Taking Hull Types in a different direction, what if Hull Types weren't exclusive, but instead represented properties of the ship that reduced incoming damage.  For example, imagine hull types like: Evasive, Stealthy, Reflective.  Each ship could have any combination of those three, or none at all.  Each hull type it has cuts the damage taken in half.  So an Evasive, Stealthy and Reflective ship would take 1/8th damage.  Attacking ships counter one or more hull types.  So a Missile Frigate might have homing missiles and so counter Evasive, and the missile might explode rendering Reflective useless.  So a Missile Frigate would do only 1/2 damage to an Evasive, Stealthy, Reflective ship instead of 1/8th.  Basically, Hull Type would become a bit field.

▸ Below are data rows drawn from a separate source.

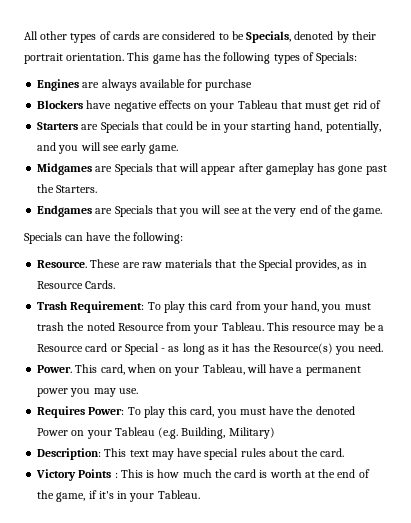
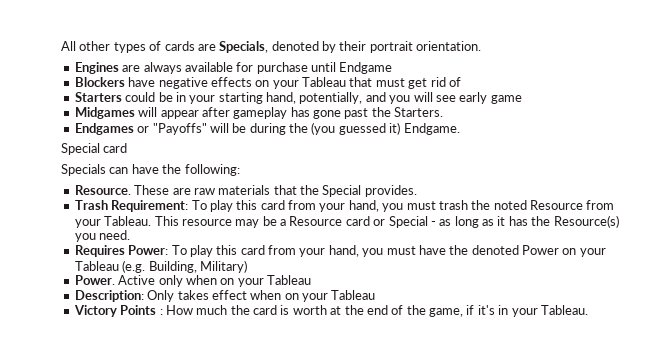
- All other types of cards are considered to be Specials, denoted by their portrait orientation. This game has the following types of Specials:
+ All other types of cards are Specials, denoted by their portrait orientation.
- Engines are always available for purchase
+ Engines are always available for purchase until Endgame
- Starters are Specials that could be in your starting hand, potentially, and you will see early game.
+ Starters could be in your starting hand, potentially, and you will see early game
- Midgames are Specials that will appear after gameplay has gone past the Starters.
+ Midgames will appear after gameplay has gone past the Starters.
- Endgames are Specials that you will see at the very end of the game.
+ Endgames or "Payoffs" will be during the (you guessed it) Endgame.
+ Special card
- These are raw materials that the Special provides, as in Resource Cards.
+ These are raw materials that the Special provides.
- Power. This card, when on your Tableau, will have a permanent power you may use.
- Requires Power: To play this card, you must have the denoted Power on your Tableau (e.g. Building, Military)
+ Requires Power: To play this card from your hand, you must have the denoted Power on your Tableau (e.g. Building, Military)
- Description: This text may have special rules about the card.
+ Power. Active only when on your Tableau
+ Description: Only takes effect when on your Tableau
- Victory Points : This is how much the card is worth at the end of the game, if it's in your Tableau.
+ Victory Points : How much the card is worth at the end of the game, if it's in your Tableau.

Obligatory Starcraft comparison.
That is exactly what Starcraft and Starcraft II do for the "enumed" per-unittype properties that play into damage bonuses*. (Biological, Mechanical, Robotic, Hovering, Flying, Psionic, etc). One unit can have multiple flags (like SCVs have both Biological and Mechanical, letting them be both repaired and healed, but also making them vulnerable to both things with biological bonuses and things with mechanical bonuses)

*Other than the unit size flags, those are mutually exclusive relative to one another.